L'ONG a recueilli des témoignages faisant état de décharges électriques et de coups.

Des partisans du président déchu Mohamed Morsi manifestent, le 2 août 2013 dans les rues du Caire (Egypte).
Des partisans du président déchu Mohamed Morsi manifestent, le 2 août 2013 dans les rues du Caire (Egypte). (AHMED ABD EL LATIF / ANADOLU AGENCY)

Capturés, battus, soumis à des décharges électriques ou poignardés. Selon Amnesty International, c'est le sort réservé par les partisans du président déchu Mohamed Morsi à leurs adversaires politiques. L'ONG a demandé vendredi 2 août l'ouverture d'une enquête sur ces allégations, formulées à partir de témoignages des survivants.
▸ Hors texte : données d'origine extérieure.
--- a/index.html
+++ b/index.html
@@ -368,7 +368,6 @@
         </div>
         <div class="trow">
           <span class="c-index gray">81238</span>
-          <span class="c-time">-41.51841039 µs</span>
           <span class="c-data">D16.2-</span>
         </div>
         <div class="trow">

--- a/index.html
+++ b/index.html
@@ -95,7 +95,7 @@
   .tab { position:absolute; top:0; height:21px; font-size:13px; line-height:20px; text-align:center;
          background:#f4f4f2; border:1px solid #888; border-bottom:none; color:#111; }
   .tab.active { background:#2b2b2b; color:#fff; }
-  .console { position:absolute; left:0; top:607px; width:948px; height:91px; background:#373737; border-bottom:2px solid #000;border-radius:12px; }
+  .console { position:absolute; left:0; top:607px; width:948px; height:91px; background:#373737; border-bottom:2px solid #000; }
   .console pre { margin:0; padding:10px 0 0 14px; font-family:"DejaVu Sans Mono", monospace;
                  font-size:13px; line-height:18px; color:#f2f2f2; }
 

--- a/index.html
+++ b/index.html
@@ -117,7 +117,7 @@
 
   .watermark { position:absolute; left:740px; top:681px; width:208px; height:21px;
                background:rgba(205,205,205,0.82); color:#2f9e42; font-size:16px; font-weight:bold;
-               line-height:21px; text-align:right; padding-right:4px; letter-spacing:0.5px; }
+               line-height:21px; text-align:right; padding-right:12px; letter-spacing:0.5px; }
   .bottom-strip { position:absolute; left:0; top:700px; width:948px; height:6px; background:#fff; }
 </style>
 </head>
"Les allégations selon lesquelles des individus se livrent à des actes de torture sont extrêmement graves et doivent faire l'objet d'une enquête de façon urgente", a déclaré Hassiba Hadj Sahraoui. Le directeur adjoint de l'organisation pour le Moyen-Orient et l'Afrique du Nord avertit toutefois que le gouvernement ne doit pas prendre le prétexte de ces faits de tortures présumées "pour punir collectivement tous les partisans de Morsi et avoir recours à un usage excessif de la force pour disperser leurs sit-in".

Depuis l'éviction par l'armée du président islamiste le 3 juillet, les partisans du président Morsi occupent toujours deux places du Caire, avec la ferme intention de poursuivre leur mouvement, malgré les morts et les avertissements de l'armée. Plus de 250 personnes ont été tuées. Les victimes étaient essentiellement des manifestants pro-Morsi au cours d'affrontements avec les forces de l'ordre ou avec des opposants du président déchu.